Penting untuk kita ingat bahwa perkara ibadah adalah perkara yang bersifat tauqifi, artinya bersifat paket dari pembuat syariat. Kita hanya berkewajiban untuk melaksanakan sebagaimana adanya tanpa menambahi atau mengurangi. Ibadah yang bersifat mutlak dan umum tidak boleh dikhususkan, demikian sebaliknya ibadah yang bersifat khusus baik bilangan, tempat maupun waktunya tidak boleh dimutlakkan tanpa batasan.  
Demikianlah yang berlaku duntuk Shalat Dhuha.
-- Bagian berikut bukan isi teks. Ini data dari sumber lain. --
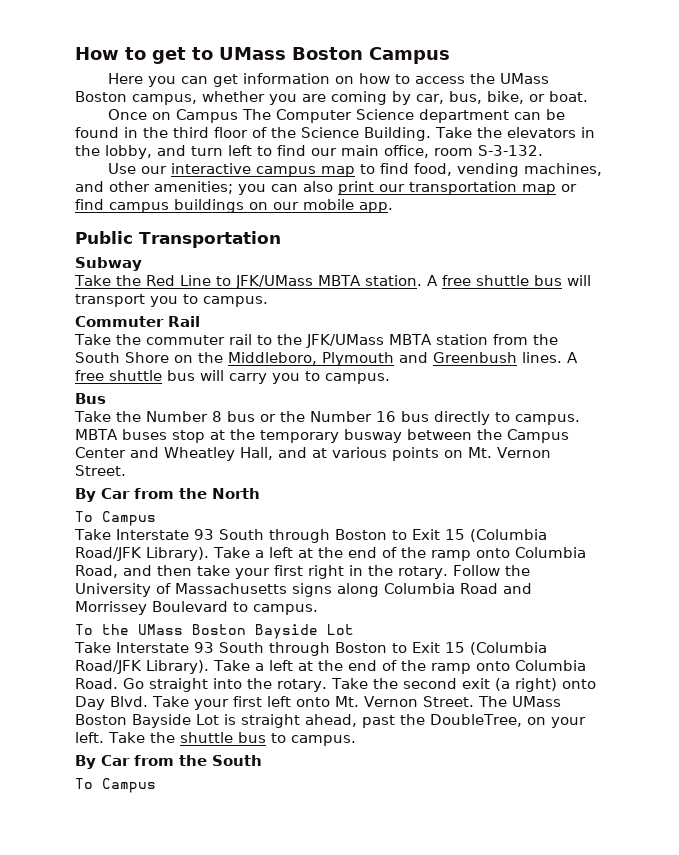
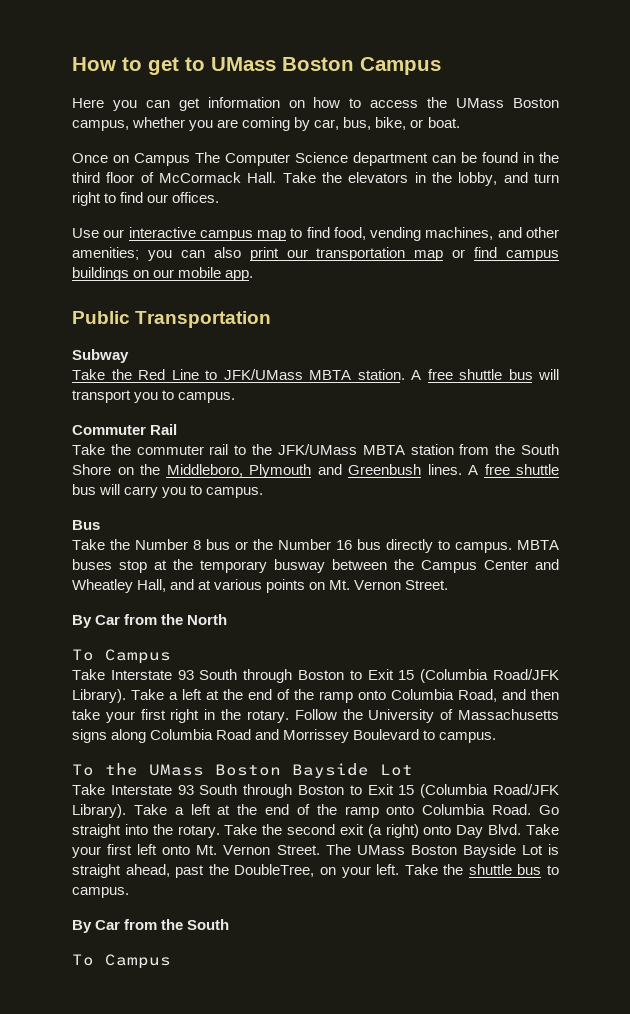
[271,127,431,141] the Science Building. -> [159,172,277,183] McCormack Hall.
[228,145,252,156] left -> [72,192,101,206] right
[341,145,543,158] main office, room S-3-132. -> [172,192,220,203] offices.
Dhuha adalah ibadah sunnah yang telah ditetapkan waktunya, tatacaranya, kecuali bilangan rakaatnya yang memang tidak dibatasi jumlah maksimalnya.
Mengenai bacaan Shalat Dhuha tidak ada dalil atau hadits shahih yang menganjurkannya, tidak pula contoh dari Rasulullah n maupun para shahabat beliau. Adapun hadis yang menganjurkan untuk membaca As Syams pada rakaat pertama dan membaca surat Ad-Dhuha yaitu hadits yang berbunyi,

صَلُّوا رَكْعَتَيْ الضَّحَى بِسُوْرَتَيْهَا  وَالشَّمْسِ وَضُحَاهَا وَ الضُّحَى
“Shalatlah dua rakaat dhuha dengan membaca dua surat dhuha, yaitu surat Was syamsi wadhuhaa haa dan surat Adh dhuha.”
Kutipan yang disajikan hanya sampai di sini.